Occasionally, the handgun and ammo designers completely miss the mark with a new firearm and/or a new cartridge. They missed on both counts with the Ruger Hawkeye and the .256 Winchester Magnum cartridge.
Introduced in the early 1960s and before the gun was available, the .256 was basically a necked-down .357 Magnum. Marlin made a nice little lever gun for the round, but it was primarily a handgun cartridge. Ruger addressed that role with a unique single shot pistol built on the Blackhawk revolver frame. Called the Hawkeye, the gun used a fixed barrel and a pivoting breechblock.

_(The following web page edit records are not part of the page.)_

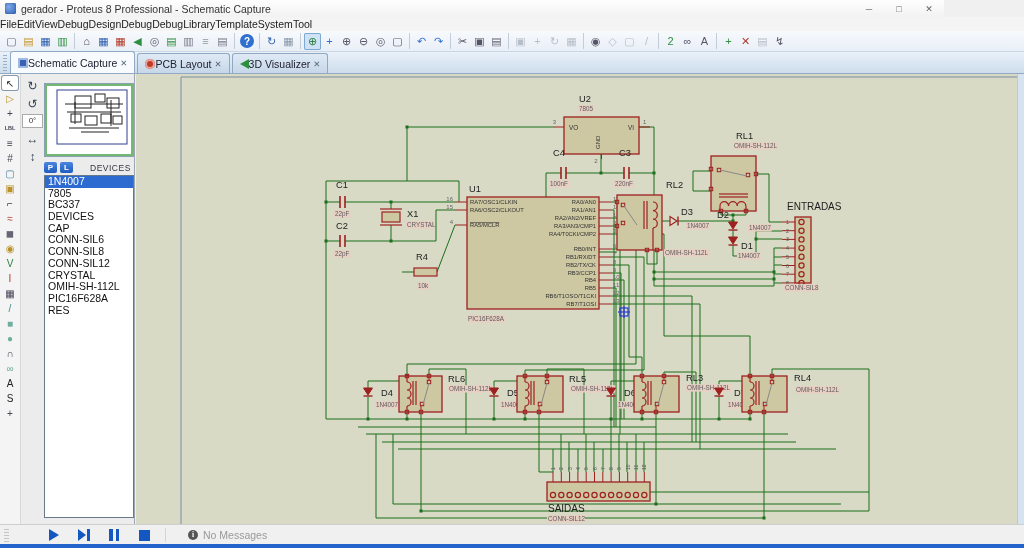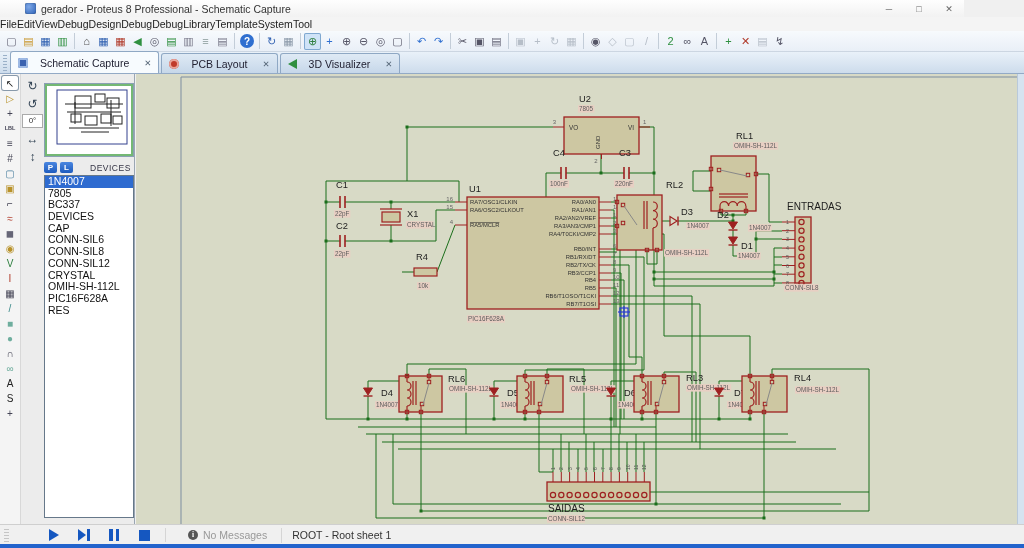"gerador - Proteus 8 Professional" .titlebar { padding-left: 20px -> none }
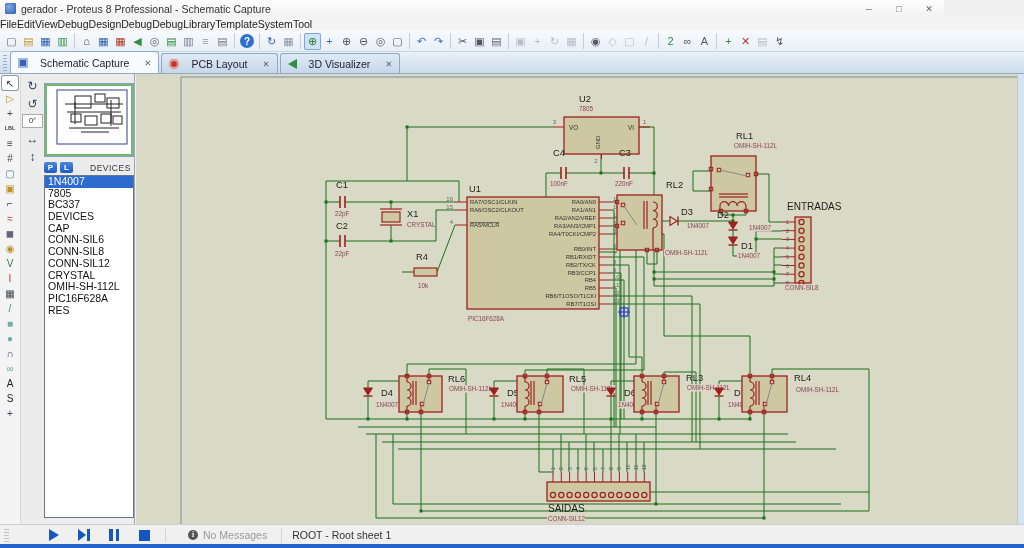"Schematic Capture" .tab { gap: 12px -> 0 }
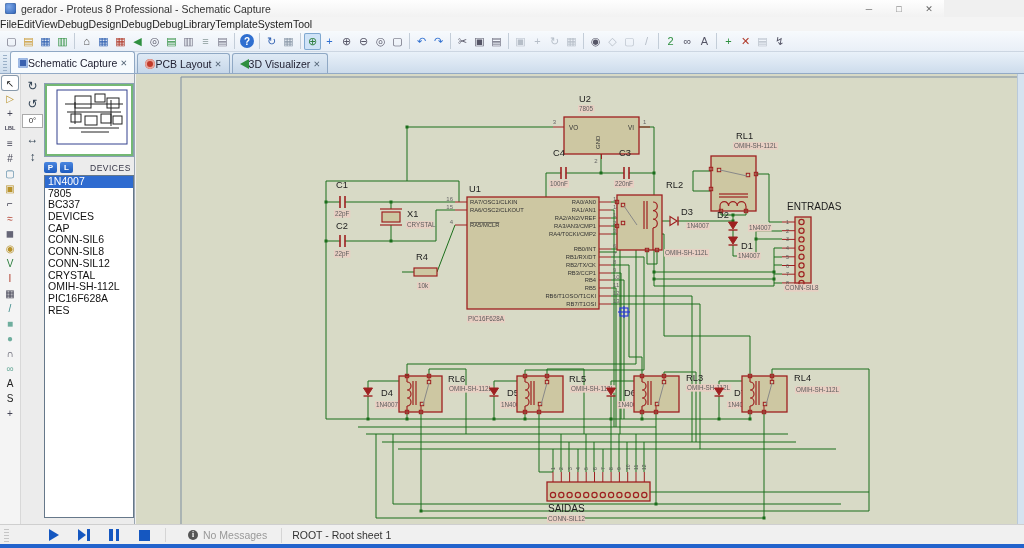"ROOT - Root sheet 1" div.sheetbox { html: <div>ROOT - Root sheet 1</div> -> none }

For some unknown reason, it went over like a chicken-wire canoe. The shooting public just never saw the advantages of this as a varmint gun, although it delivered impressive performance: a 60-gr. roundnosed bullet at well over 2000 f.p.s. Since the Hawkeye was a manual feed gun, there were no cycling problems. It never caught on and both gun and cartridge lasted only briefly.
The Thompson/Center Contender was the raging popular single-shot of the time and the Hawkeye may have been a bit awkward by comparison. However, I can remember a pleasant afternoon busting clay pigeons on the ground beyond the butts at my gun club with a scoped Hawkeye. Ranges were well beyond 120 meters.